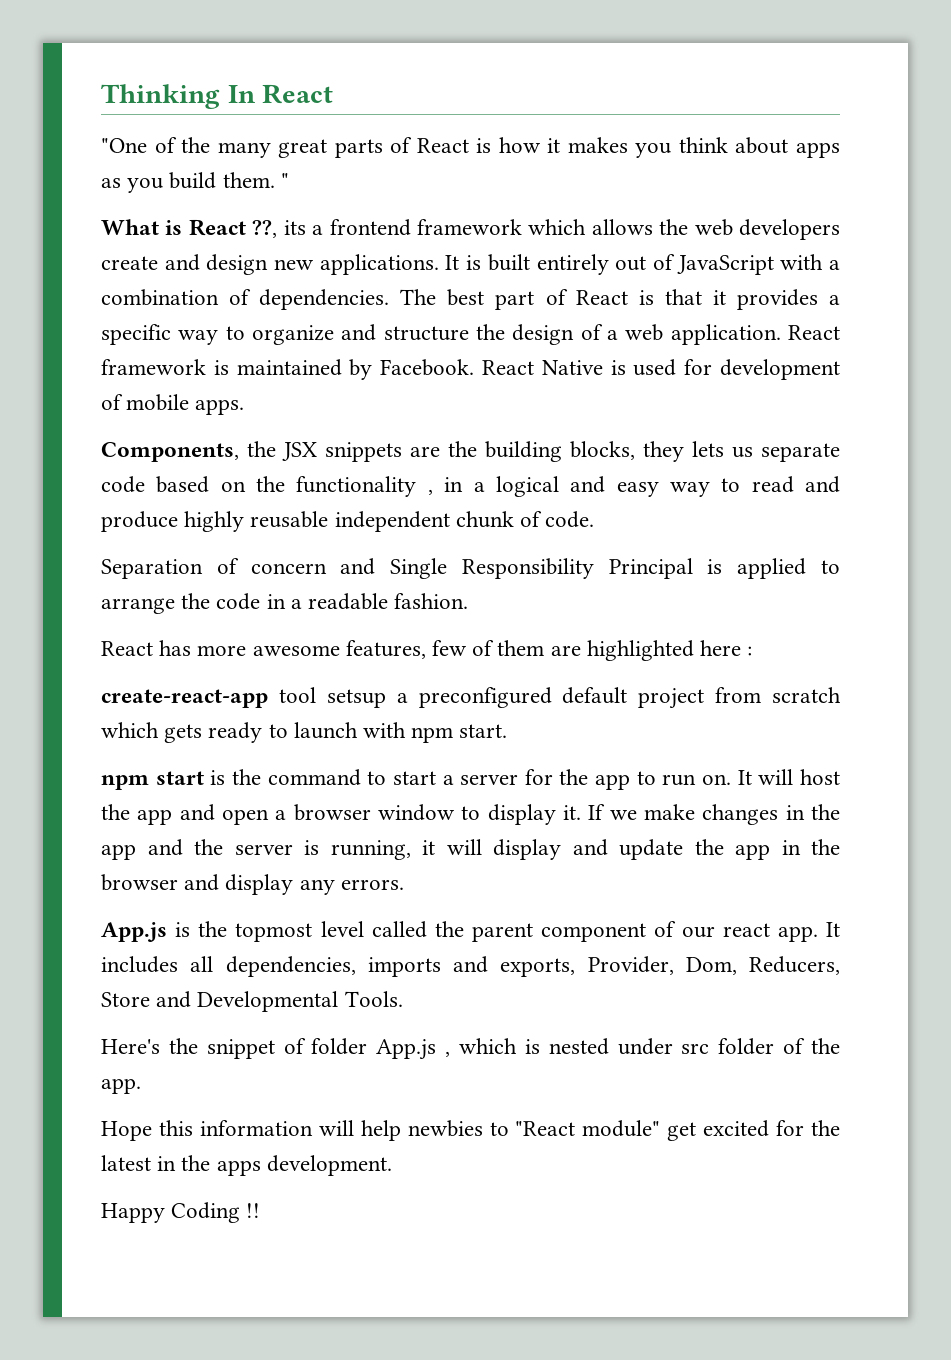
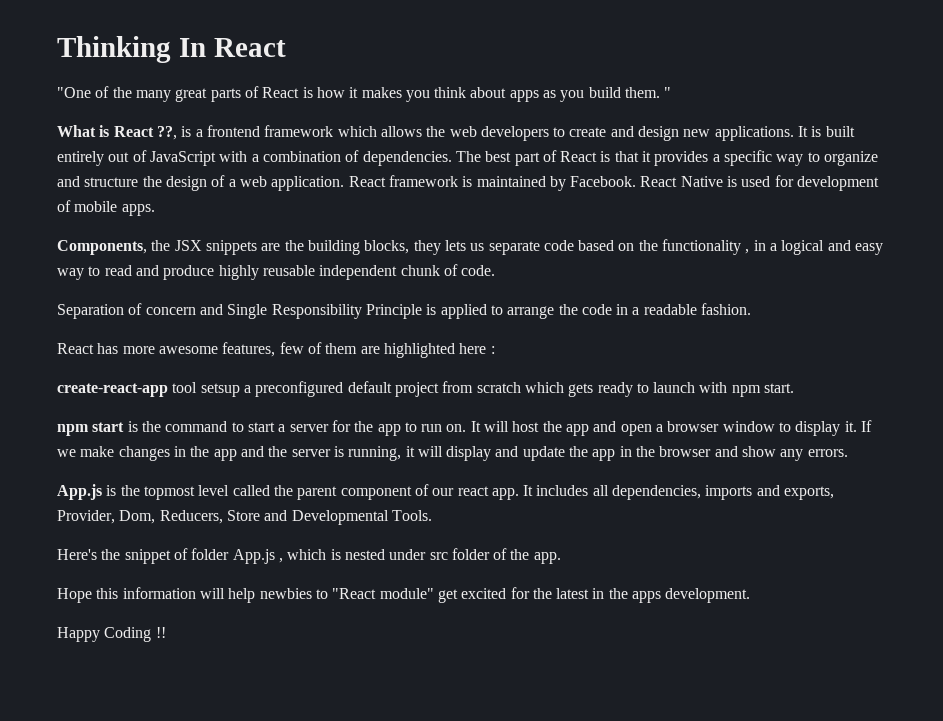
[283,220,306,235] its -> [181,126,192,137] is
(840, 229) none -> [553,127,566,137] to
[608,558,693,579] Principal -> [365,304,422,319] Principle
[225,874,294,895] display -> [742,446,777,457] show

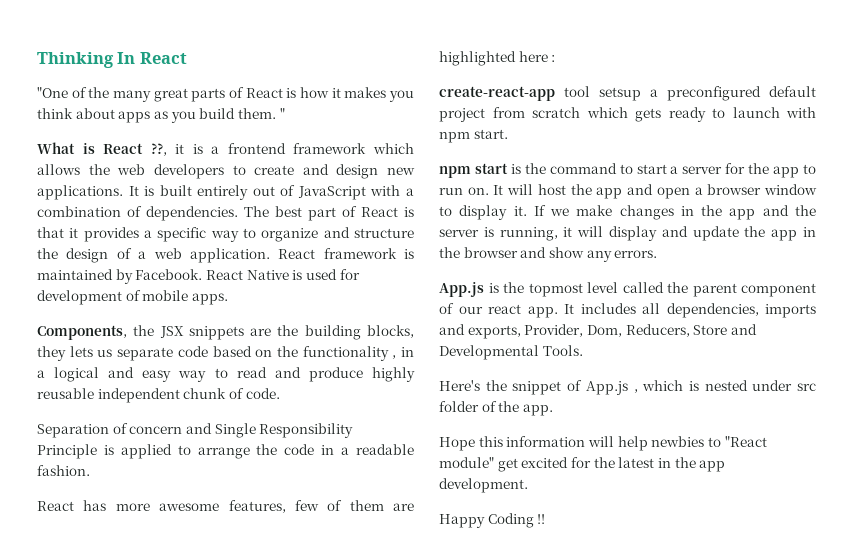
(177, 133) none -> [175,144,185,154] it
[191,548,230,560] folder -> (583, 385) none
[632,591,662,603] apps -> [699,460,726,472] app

Directions:
Reproduce verbatim only the lines from the one holding "[191,548,230,560] folder -> (583, 385) none" through the end of the records.

Answer:
[191,548,230,560] folder -> (583, 385) none
[632,591,662,603] apps -> [699,460,726,472] app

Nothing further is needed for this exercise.